Seventy years ago today North Korean troops and tanks poured across the 38th parallel into South Korea, stunning and nearly overwhelming America and the West as an incipient Cold War suddenly grew dangerously hot. Today we are proud to remember the veterans of the Korean War and those who made the ultimate sacrifice in that conflict—a conflict that is still not formally over (there is no peace treaty between North Korea and South Korea or South Korea’s ally the United States).
So what does the outbreak of the Korean War have to do 5G technology and Chinese tech giant Huawei?

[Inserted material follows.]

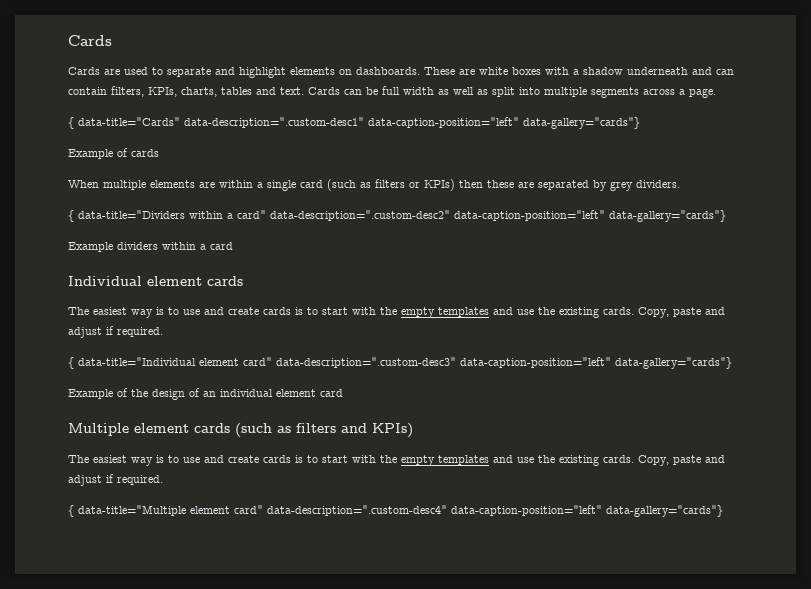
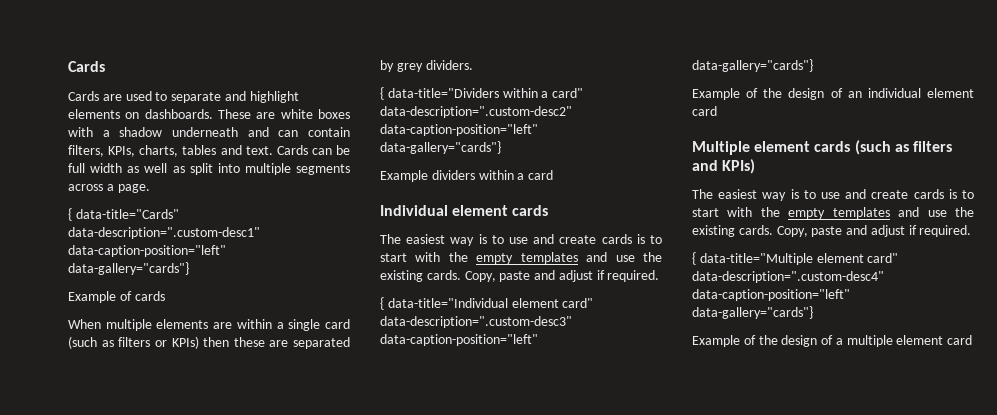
+ Example of the design of a multiple element card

Plenty. Because the real threat to America and the West seventy years ago wasn’t North Korea but China. And just as seventy years ago America had to come to the rescue of freedom and security across East Asia, so today America faces an analogous mission in protecting the wireless technology that will shape the rest of this century.

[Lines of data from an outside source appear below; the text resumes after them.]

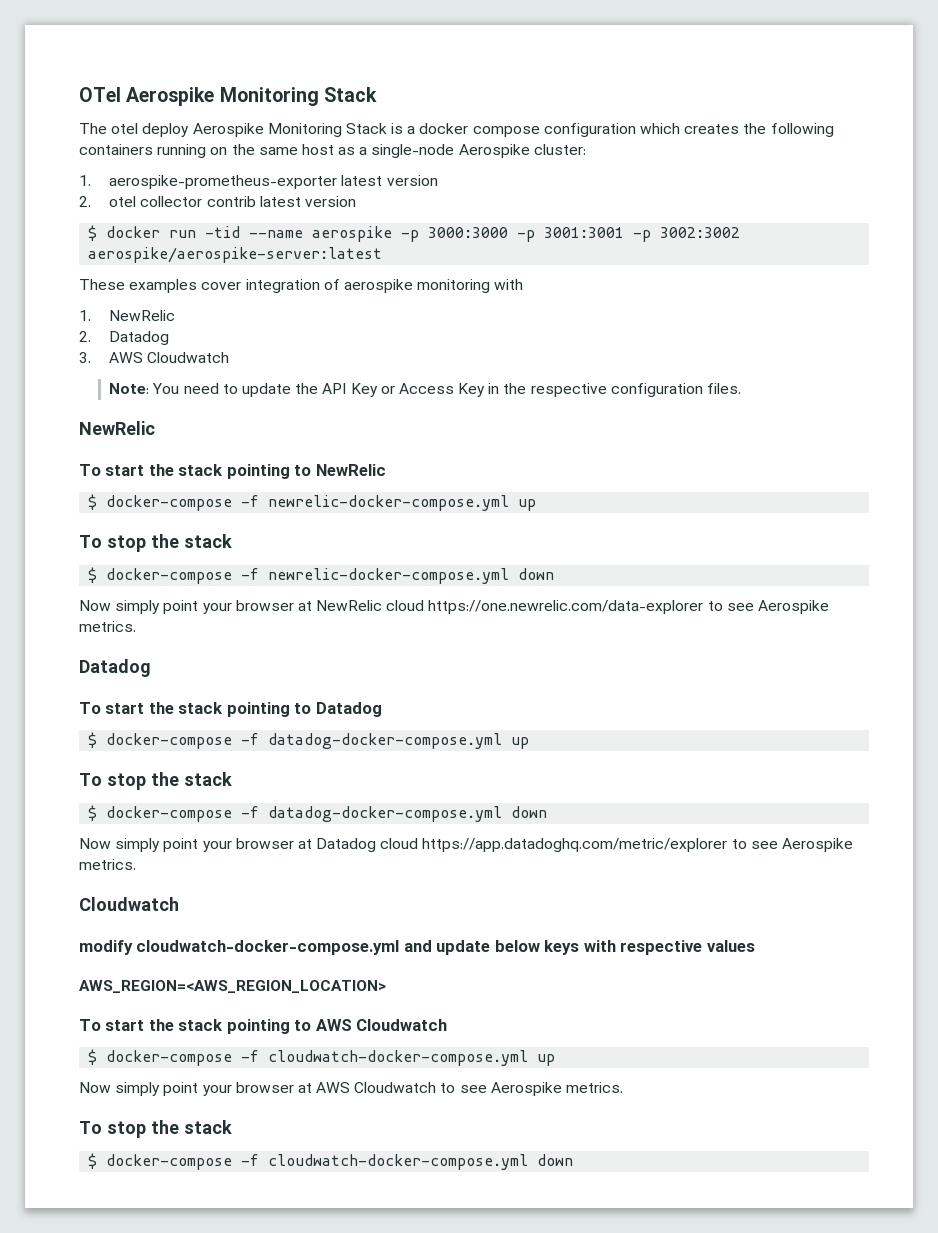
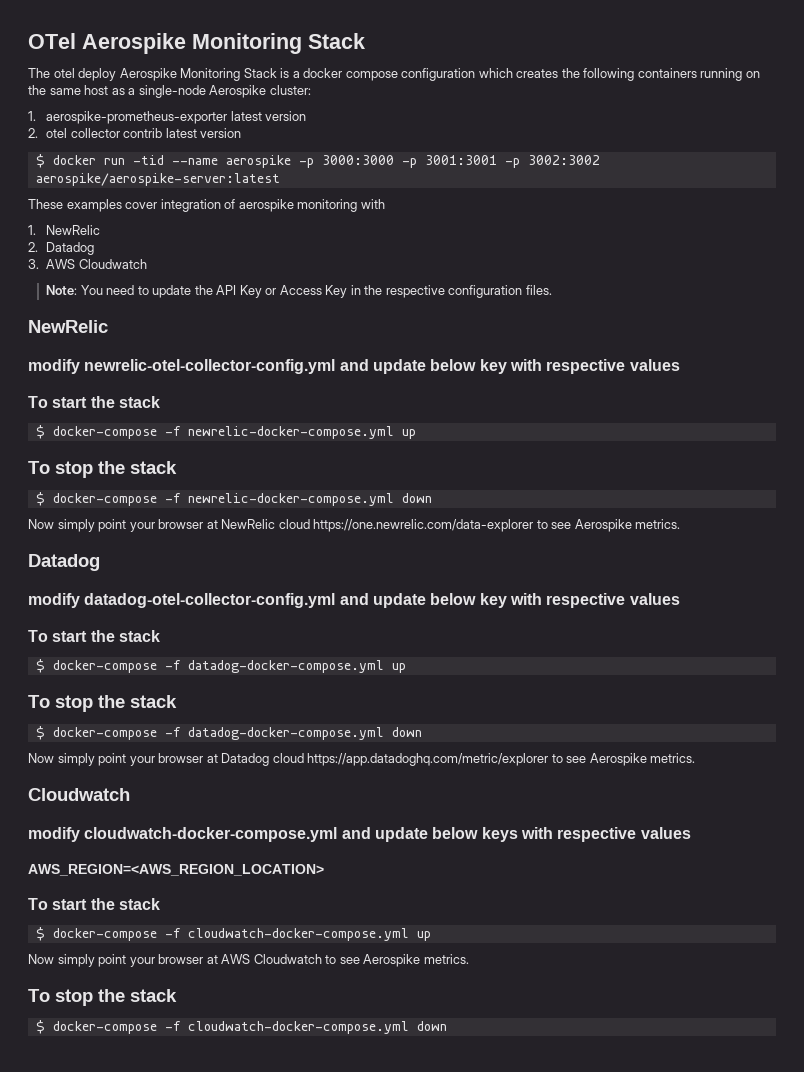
- To start the stack pointing to NewRelic
+ modify newrelic-otel-collector-config.yml and update below key with respective values
+ To start the stack
- To start the stack pointing to Datadog
+ modify datadog-otel-collector-config.yml and update below key with respective values
+ To start the stack
  AWS_REGION=<AWS_REGION_LOCATION>
- To start the stack pointing to AWS Cloudwatch
+ To start the stack

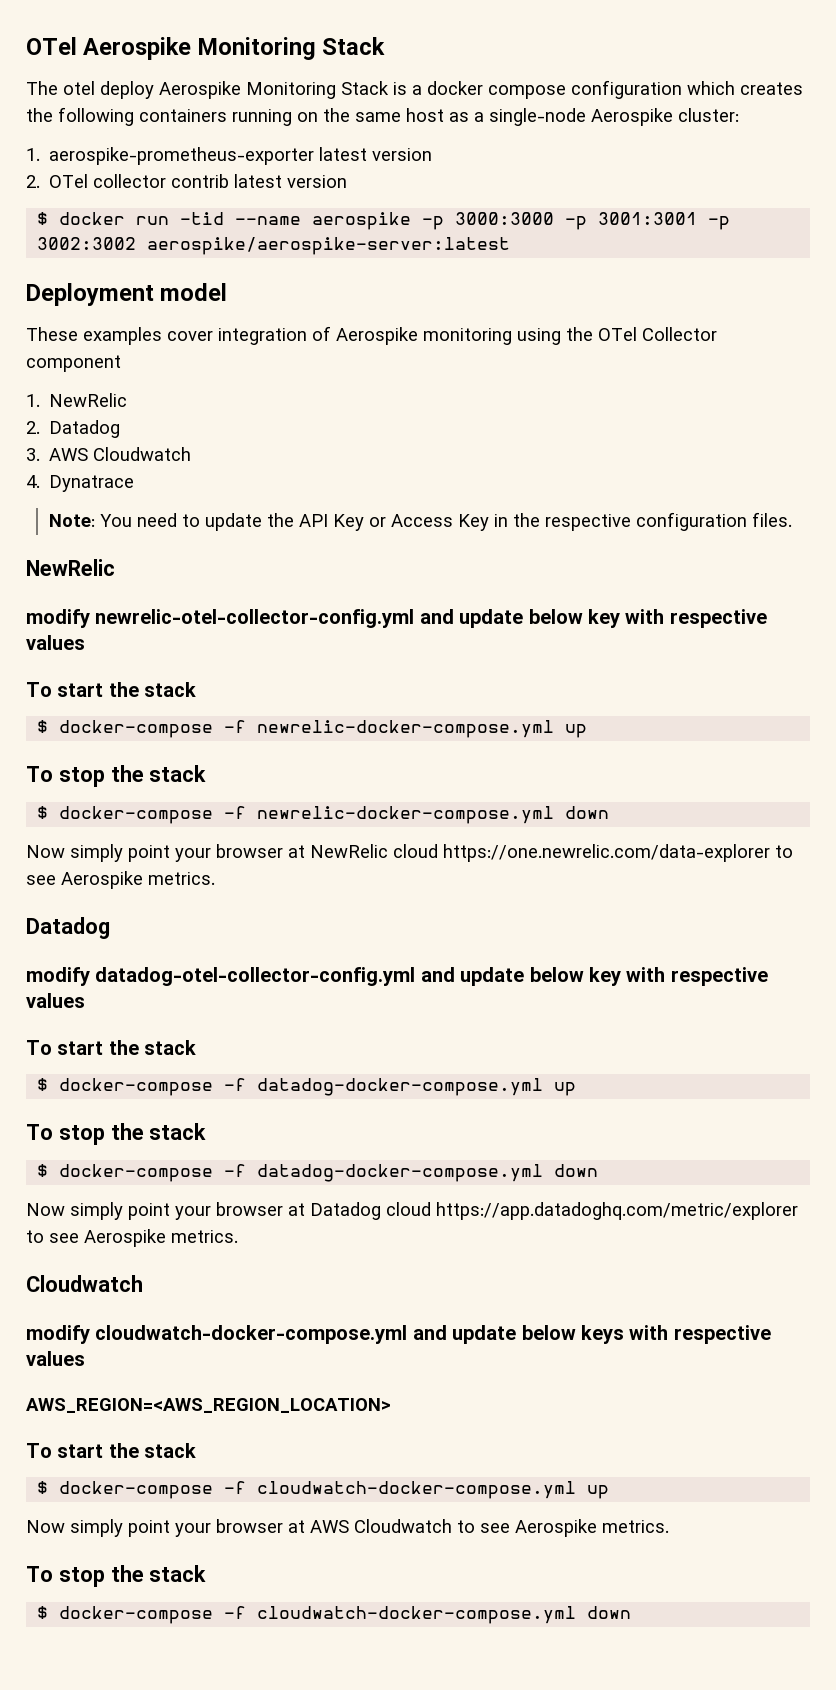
- 2. otel collector contrib latest version
+ 2. OTel collector contrib latest version
+ Deployment model
- These examples cover integration of aerospike monitoring with
+ These examples cover integration of Aerospike monitoring using the OTel Collector component
+ 4. Dynatrace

In 1950 it was Chinese dictator Mao Zedong’s declaration of support for Kim Il-Sung’s invasion of his southern neighbor, which prompted Josef Stalin to green light the invasion in the first place.
It was Mao who used the see-saw conflict on the Korean peninsula to set a trap for American forces advancing on the Yalu River, and who nearly triggered a nuclear conflict between the Soviet Union and the United States.
It was Mao who used his intervention in the Korean conflict to wipe away a century of humiliation of China at the hands of the West, and to reassert China’s presence as a great power. In a profound sense, we have been living with the consequences ever since.
Just as historians talk about the “German problem” that sprawls across the history of Europe in the twentieth century, so it is time to talk about “the China problem” that spans world history even longer.
In the century before 1950, it was China’s decline as an empire and power that triggered vast ripple effects across Asia, from the Opium Wars and the Boxer Rebellion, to the Russo-Japanese war and French colonization of Indochina—not to mention Japan’s invasion of China and ultimately the attack on Pearl Harbor.
Then, starting with China’s involvement in the Korean War, it’s been China’s rise as a great power that has had an even bigger disruptive effect not only on Asia, but around the world. Mao foresaw China’s rise as one led by armies on the march and (after 1964) nuclear weapons. Today China’s Communist Party leadership sees that advance as one that comes not only through military power but through an economic imperialism that spans the globe from Australia and Africa to the shelves of your local Walmart
Which brings us to Huawei. China’s leadership see the world’s biggest tech equipment company as more than just a commercial enterprise. It is for them another extension of China’s inevitable global hegemony as China aspires to become the world’s biggest and most influential economy. By bringing ninety-plus countries into Huawei’s web of 5G technology contracts and testing agreements, Beijing is realizing a geopolitical as well as economic goal—one reason that Huawei sees the struggle for 5G dominance against the U.S. as nothing less than warfare.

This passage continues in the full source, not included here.